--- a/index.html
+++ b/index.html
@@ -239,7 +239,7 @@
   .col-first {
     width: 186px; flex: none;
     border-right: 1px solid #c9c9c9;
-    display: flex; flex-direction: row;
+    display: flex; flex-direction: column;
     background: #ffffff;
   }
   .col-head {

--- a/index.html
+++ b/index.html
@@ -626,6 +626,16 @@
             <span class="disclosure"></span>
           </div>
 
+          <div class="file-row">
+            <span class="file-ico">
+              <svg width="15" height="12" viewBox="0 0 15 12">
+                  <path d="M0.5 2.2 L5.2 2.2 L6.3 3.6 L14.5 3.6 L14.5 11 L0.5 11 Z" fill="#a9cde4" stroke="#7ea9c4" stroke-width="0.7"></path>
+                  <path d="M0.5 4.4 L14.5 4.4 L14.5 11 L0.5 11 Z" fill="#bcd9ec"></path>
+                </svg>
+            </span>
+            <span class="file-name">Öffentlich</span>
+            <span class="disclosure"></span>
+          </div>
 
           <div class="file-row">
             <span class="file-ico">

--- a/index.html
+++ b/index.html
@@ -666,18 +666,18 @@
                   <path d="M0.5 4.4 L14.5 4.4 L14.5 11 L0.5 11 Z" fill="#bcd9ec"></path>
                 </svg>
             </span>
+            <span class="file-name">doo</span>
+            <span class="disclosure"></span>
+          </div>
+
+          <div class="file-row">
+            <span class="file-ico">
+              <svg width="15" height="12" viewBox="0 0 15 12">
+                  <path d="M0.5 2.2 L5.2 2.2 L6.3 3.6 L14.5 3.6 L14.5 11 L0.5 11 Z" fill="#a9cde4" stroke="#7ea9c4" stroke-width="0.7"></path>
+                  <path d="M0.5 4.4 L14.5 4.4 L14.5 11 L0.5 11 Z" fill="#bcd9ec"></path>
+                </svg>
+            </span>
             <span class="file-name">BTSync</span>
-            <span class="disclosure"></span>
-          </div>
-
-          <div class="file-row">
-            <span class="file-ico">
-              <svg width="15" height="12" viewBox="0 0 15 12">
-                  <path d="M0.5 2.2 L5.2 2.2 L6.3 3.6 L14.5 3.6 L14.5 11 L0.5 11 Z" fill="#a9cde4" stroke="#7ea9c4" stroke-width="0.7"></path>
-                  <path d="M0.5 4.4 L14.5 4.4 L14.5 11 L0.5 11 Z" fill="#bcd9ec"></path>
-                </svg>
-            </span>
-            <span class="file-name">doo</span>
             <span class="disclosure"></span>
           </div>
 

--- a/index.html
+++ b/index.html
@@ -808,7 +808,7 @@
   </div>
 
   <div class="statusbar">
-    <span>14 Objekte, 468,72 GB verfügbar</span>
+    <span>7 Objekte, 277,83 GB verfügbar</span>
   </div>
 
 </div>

■ ■ ■ ■ ■ ■ ■

> _Task item_
For the string "direction", tally the lines above that contain it and give only the figure.

> _Response to this task_
2